Personal information
- Full name: Marko Bilić
- Date of birth: September 19, 1938 (age 87)
- Place of birth: Jablanica, SFR Yugoslavia
- Position: Goalkeeper

Senior career*
- Years: Team / Apps / (Gls)
- 1960-1963: Sarajevo / 45 / (0)
- Trešnjevka
- NK Zagreb
- 1968: Cleveland Stokers / 1 / (0)
- Toronto Croatia

Managerial career
- 1985: Sarajevo
- –1989: Abahani KC
- 1990: Johor FA
- 1991: Perak FA
- 1992: Malacca FA
- 1993: Terengganu FA

= Marco Bilić =

Bosnian-Croatian footballer and manager

Marko Bilić, also spelt as Marco Bilic is a Bosnian-Croatian football manager. He is a retired football goalkeeper, playing for FK Sarajevo.
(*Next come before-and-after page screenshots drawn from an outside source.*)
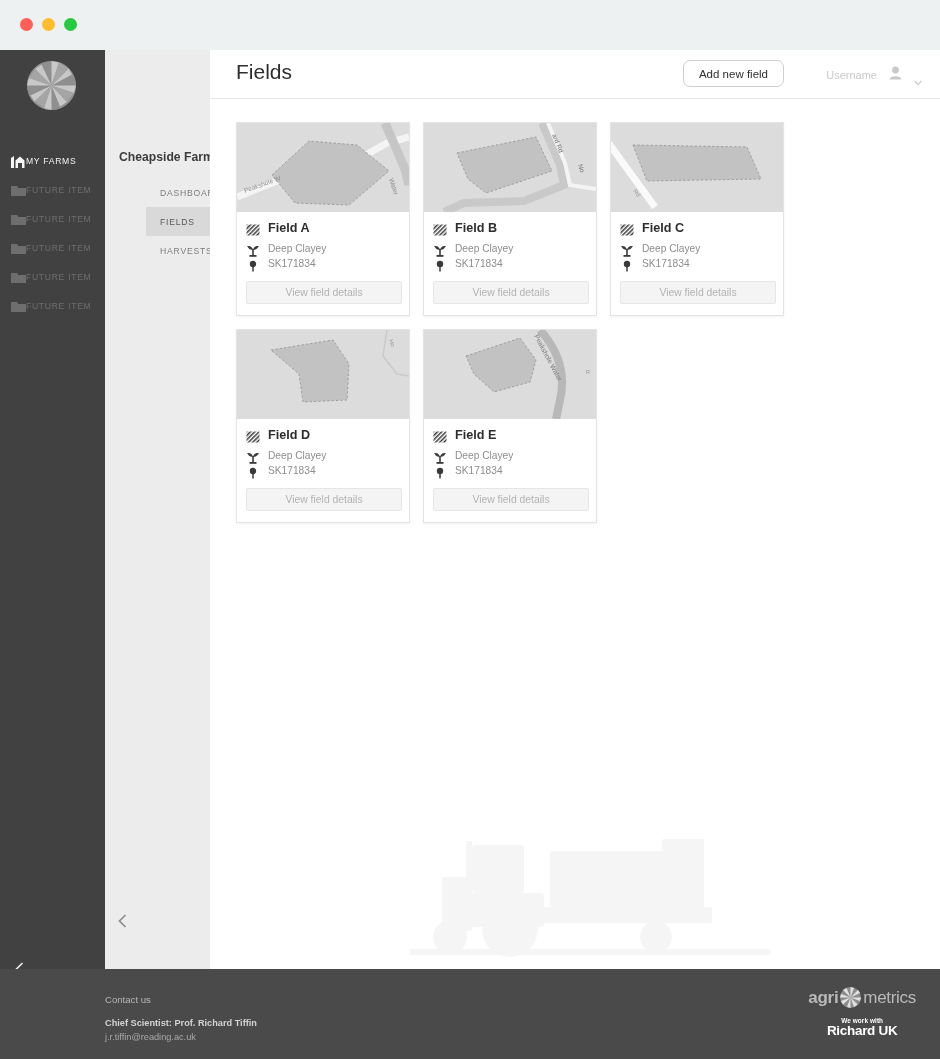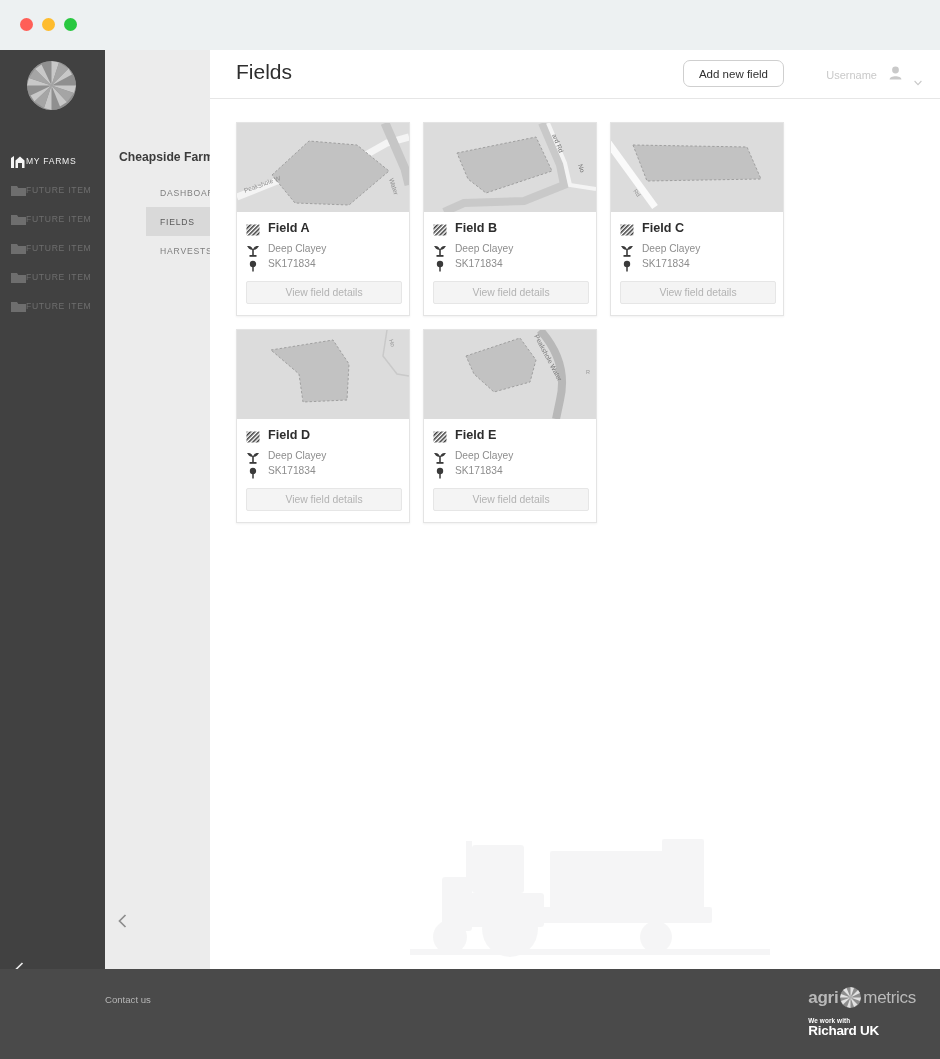--- a/index.html
+++ b/index.html
@@ -154,7 +154,7 @@
   .fcol { width: 162px; }
   .fcol .role { font-size: 9.2px; font-weight: 700; color: #d2d2d2; line-height: 1.5; }
   .fcol .mail { font-size: 9.2px; color: #a8a8a8; line-height: 1.5; }
-  .footer-logo { position: absolute; right: 24px; top: 18px; text-align: left; }
+  .footer-logo { position: absolute; right: 24px; top: 18px; text-align: center; }
   .logo-word { display: flex; align-items: center; gap: 1px; }
   .logo-agri    { font-size: 17px; font-weight: 700; color: #b9b9b9; letter-spacing: -0.3px; }
   .logo-metrics { font-size: 17px; font-weight: 400; color: #b9b9b9; letter-spacing: -0.3px; }

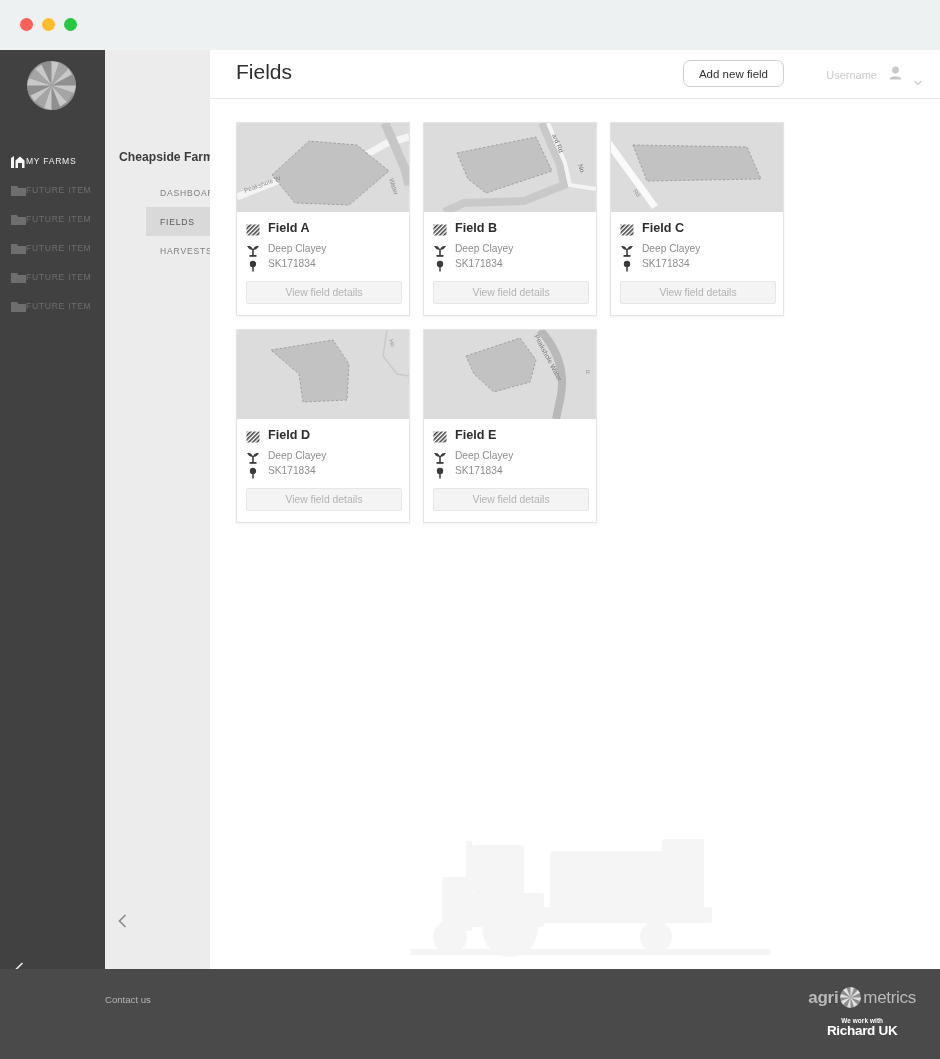--- a/index.html
+++ b/index.html
@@ -556,6 +556,10 @@
   <div class="footer">
     <div class="footer-contact">Contact us</div>
     <div class="footer-cols">
+      <div class="fcol">
+        <div class="role">Chief Scientist: Prof. Richard Tiffin</div>
+        <div class="mail">j.r.tiffin@reading.ac.uk</div>
+      </div>
     </div>
 
     <div class="footer-logo">

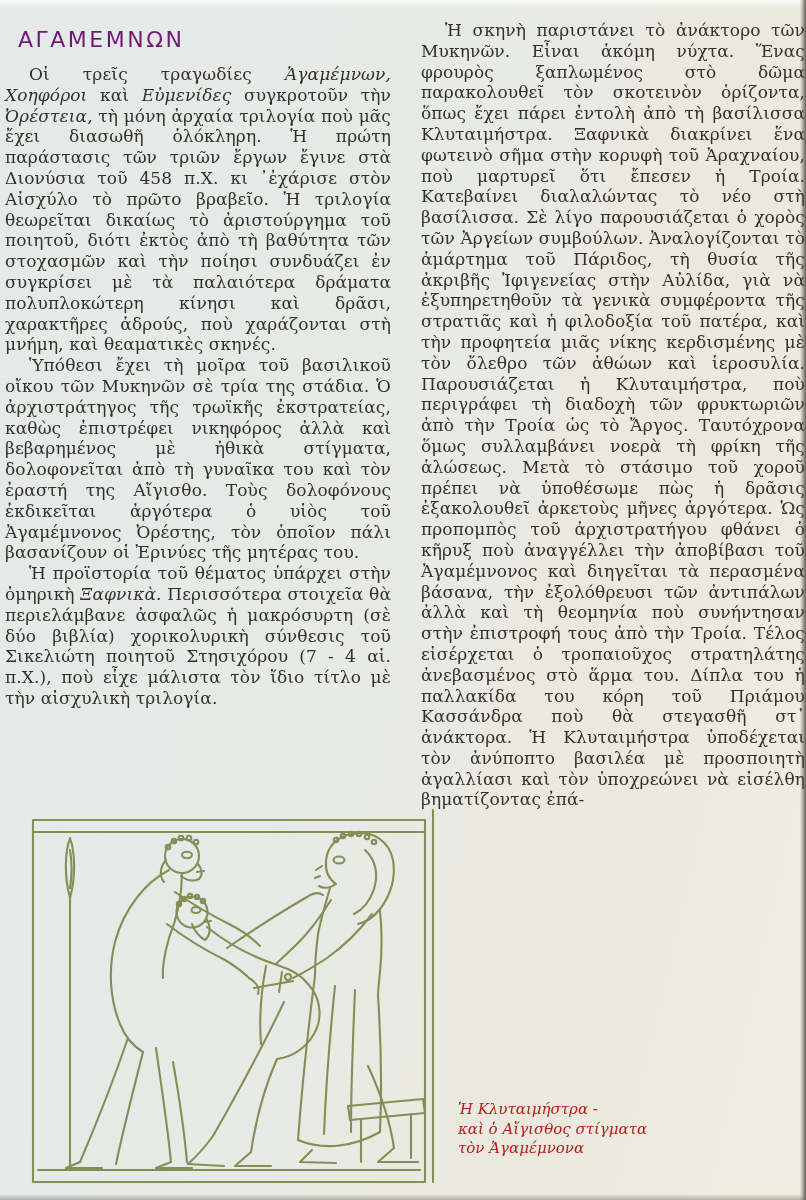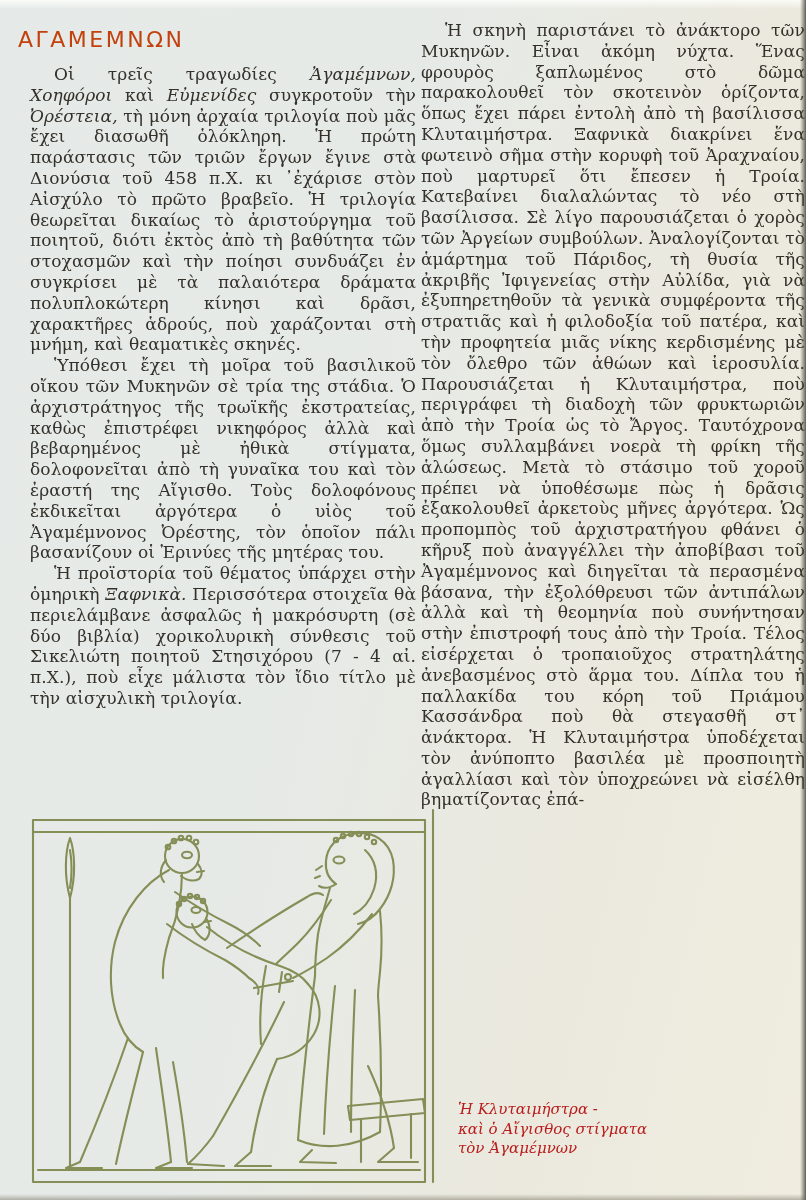--- a/index.html
+++ b/index.html
@@ -18,7 +18,7 @@
   #title{
     position:absolute;left:18px;top:27px;margin:0;
     font-family:"DejaVu Sans",sans-serif;font-weight:400;
-    font-size:22px;letter-spacing:2.5px;color:#c2410c;text-align:right;
+    font-size:22px;letter-spacing:2.5px;color:#701a75;text-align:right;
   }
   .col{
     position:absolute;text-align:justify;color:#34302a;

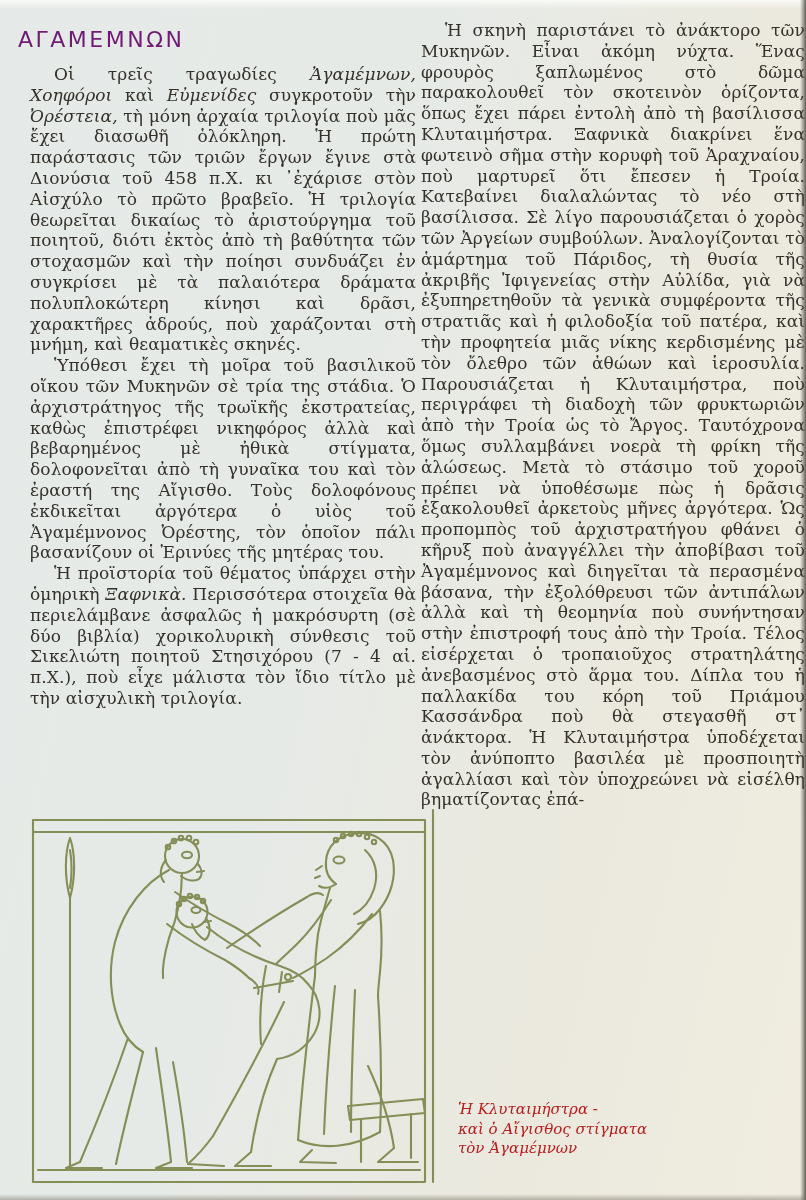--- a/index.html
+++ b/index.html
@@ -24,7 +24,7 @@
     position:absolute;text-align:justify;color:#34302a;
     font-size:17px;line-height:20.8px;letter-spacing:.1px;
   }
-  #left-col{left:30px;top:64px;width:386px;}
+  #left-col{left:5px;top:64px;width:386px;}
   #right-col{left:421px;top:20px;width:384px;}
   .para{margin:0;text-indent:24px;}
   .para .em{font-style:italic;}

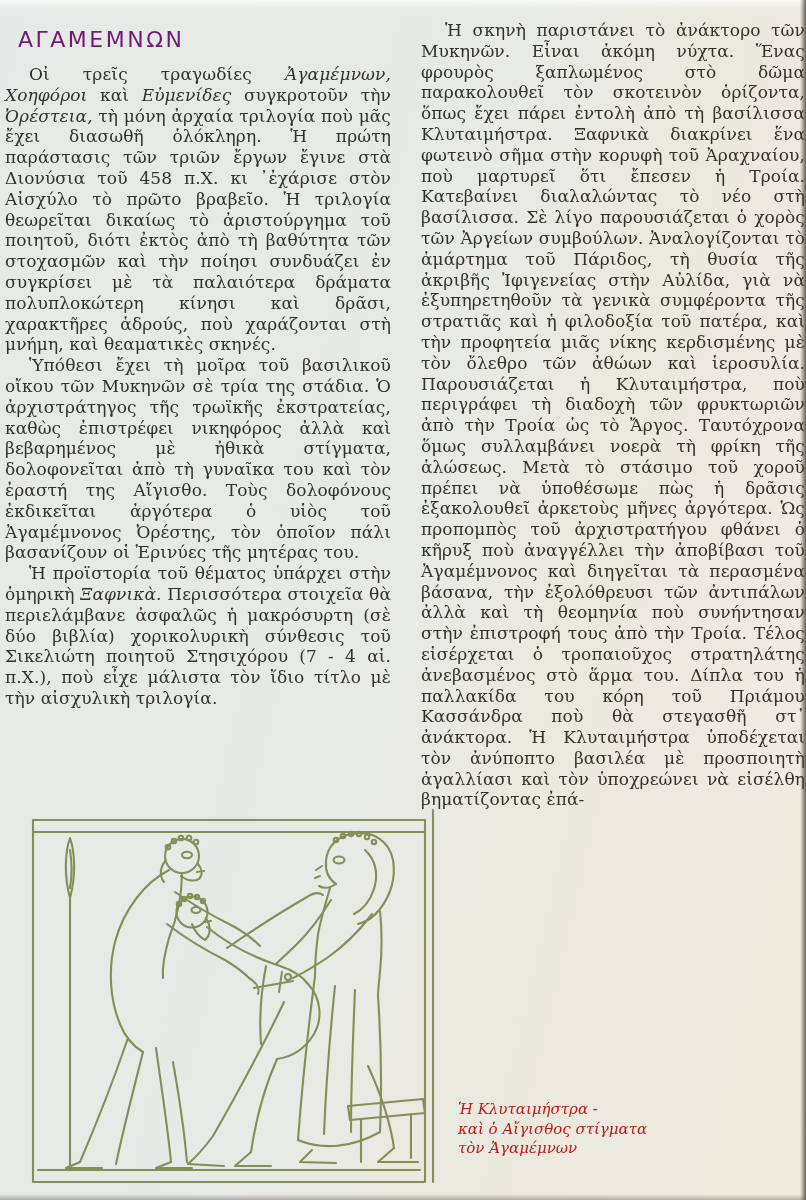--- a/index.html
+++ b/index.html
@@ -156,7 +156,7 @@
   <div id="caption">
       <div class="cap-line">Ἡ Κλυταιμήστρα  -</div>
       <div class="cap-line">καὶ ὁ Αἴγισθος στίγματα</div>
-      <div class="cap-line">τὸν Ἀγαμέμνων</div>
+      <div class="cap-line">τὸν Ἀγαμέμνονα</div>
     </div>
 
   <div class="edge-right"></div>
He also played for Cleveland Stokers in the 1968 North American Soccer League season.

==Coaching==
Bilic has worked as coach or his former club Sarajevo, firstly as a youth coach and then as head coach, guiding the team to the Yugoslavian championship in 1985. He also coached in Bangladesh for Abahani Krira Chakra soccer club.

===Malaysia===
Bilic was employed in Malaysia by several teams in the early 1990s, starting with Johor FA in 1990, then Perak FA in 1991 and Malacca FA in 1992. He also served as technical consultant for Terengganu FA from 1992 to 1994 specializing in youth development, and also coached the team in the latter half of 1993.